The task: Set down each line of the material that follows, exactly, with no pictures.

Entries supplied:
[Start of Attachment]

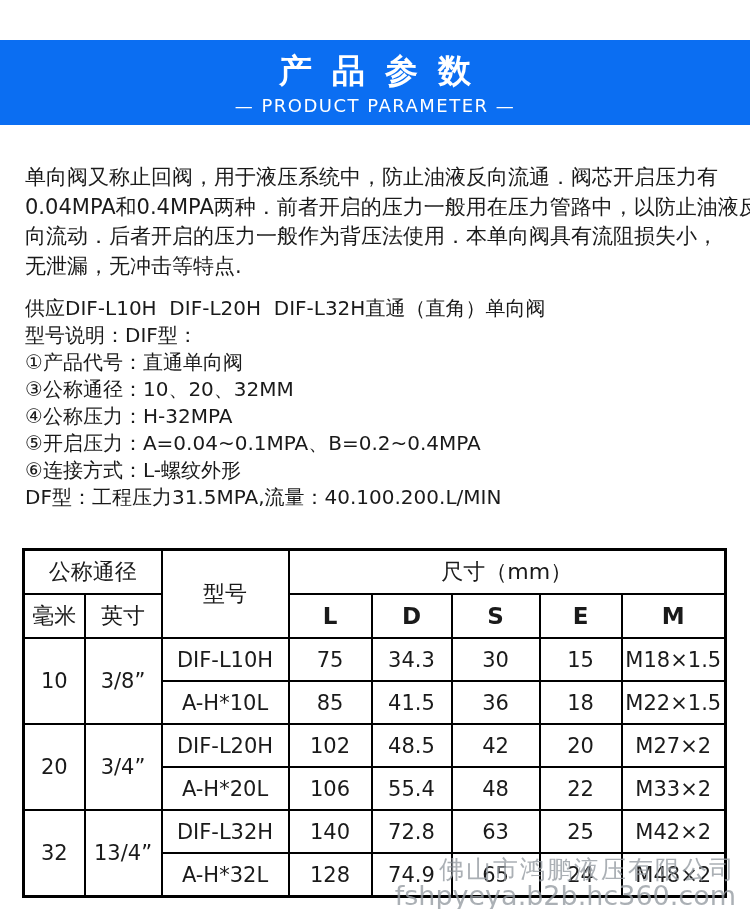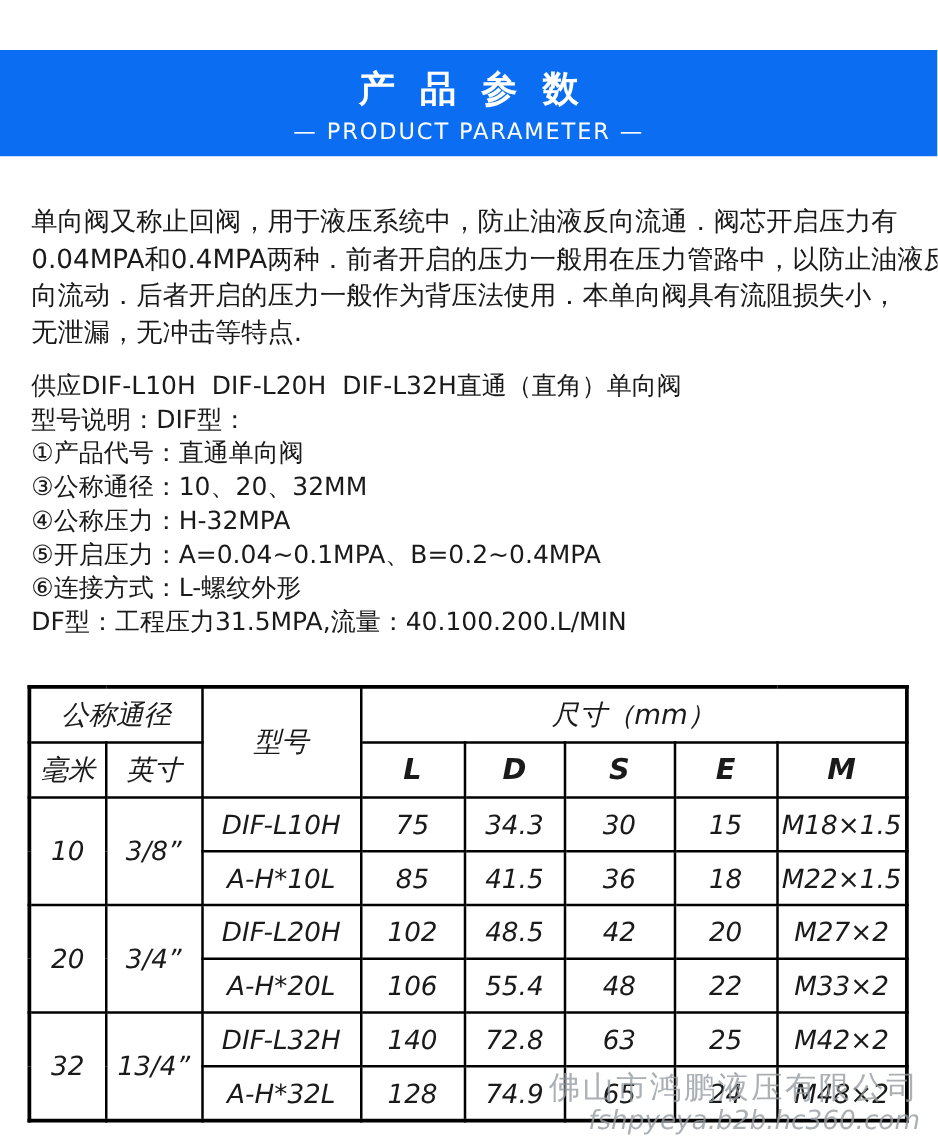--- a/index.html
+++ b/index.html
@@ -22,7 +22,7 @@
   }
   .banner-title {
     margin-top: 7px;
-    font-size: 29px;
+    font-size: 33px;
     font-weight: bold;
     letter-spacing: 20px;
     text-indent: 20px;

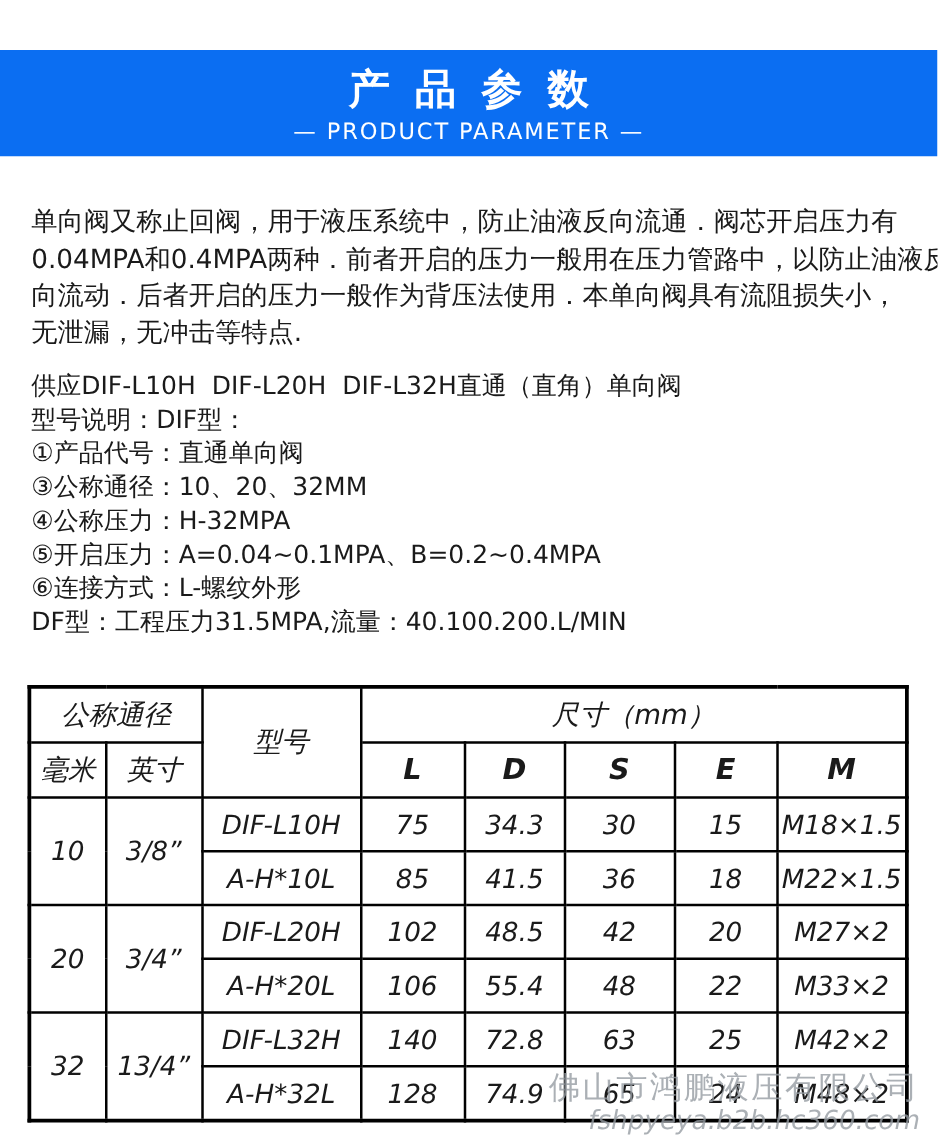--- a/index.html
+++ b/index.html
@@ -56,7 +56,7 @@
   .specs .line { white-space: pre; }
 
   
-  .spec-table-wrap { position: absolute; left: 22px; top: 548px; font-style: italic; }
+  .spec-table-wrap { position: absolute; left: 22px; top: 548px; }
   table.spec-table {
     border-collapse: collapse;
     border: 3px solid #000;

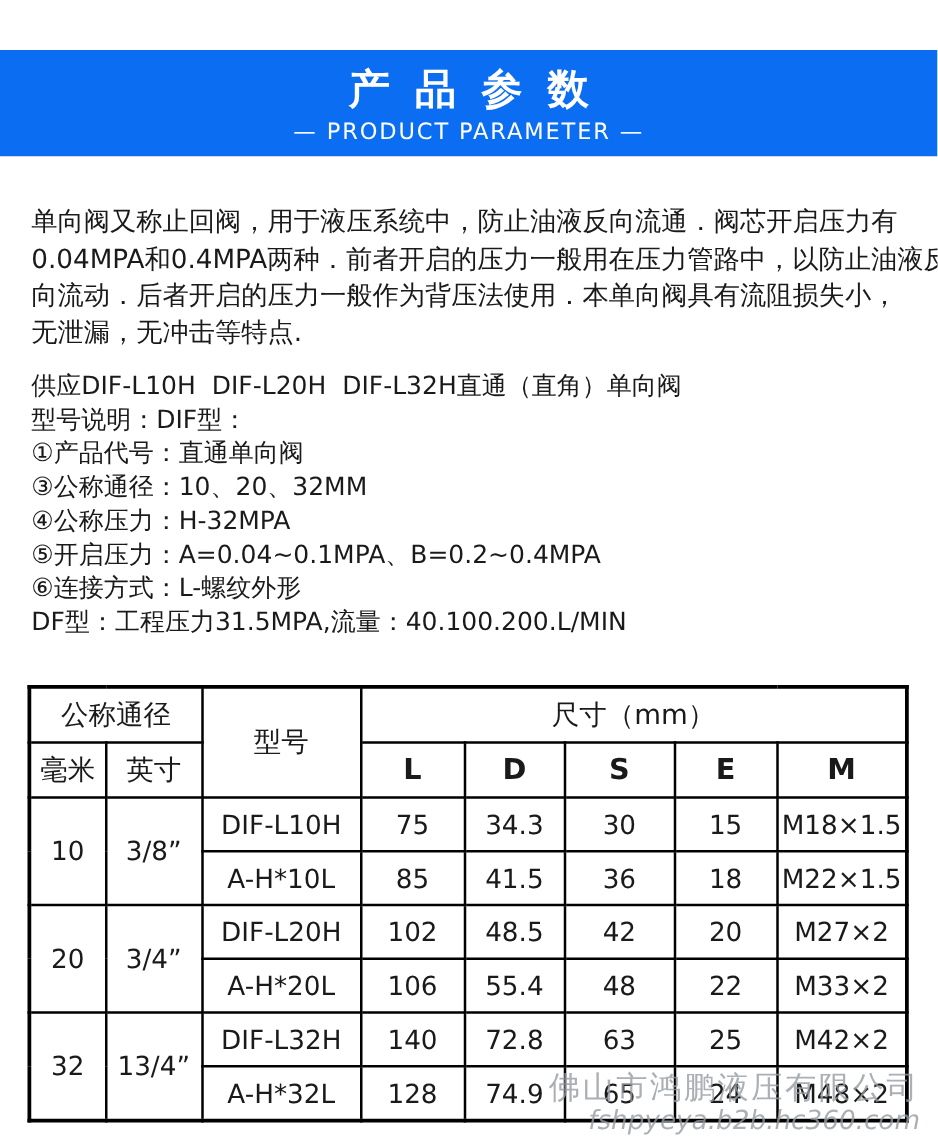--- a/index.html
+++ b/index.html
@@ -85,7 +85,7 @@
     margin-left: 12px;
   }
   .watermark .company { font-size: 25px; letter-spacing: 2px; line-height: 27px; white-space: nowrap; }
-  .watermark .url { font-size: 21px; line-height: 26px; white-space: nowrap; font-style: italic; }
+  .watermark .url { font-size: 27px; line-height: 26px; white-space: nowrap; }
 </style>
 </head>
 <body>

[End of Attachment]

Written answer:
--- a/index.html
+++ b/index.html
@@ -22,7 +22,7 @@
   }
   .banner-title {
     margin-top: 7px;
-    font-size: 29px;
+    font-size: 33px;
     font-weight: bold;
     letter-spacing: 20px;
     text-indent: 20px;

--- a/index.html
+++ b/index.html
@@ -56,7 +56,7 @@
   .specs .line { white-space: pre; }
 
   
-  .spec-table-wrap { position: absolute; left: 22px; top: 548px; font-style: italic; }
+  .spec-table-wrap { position: absolute; left: 22px; top: 548px; }
   table.spec-table {
     border-collapse: collapse;
     border: 3px solid #000;

--- a/index.html
+++ b/index.html
@@ -85,7 +85,7 @@
     margin-left: 12px;
   }
   .watermark .company { font-size: 25px; letter-spacing: 2px; line-height: 27px; white-space: nowrap; }
-  .watermark .url { font-size: 21px; line-height: 26px; white-space: nowrap; font-style: italic; }
+  .watermark .url { font-size: 27px; line-height: 26px; white-space: nowrap; }
 </style>
 </head>
 <body>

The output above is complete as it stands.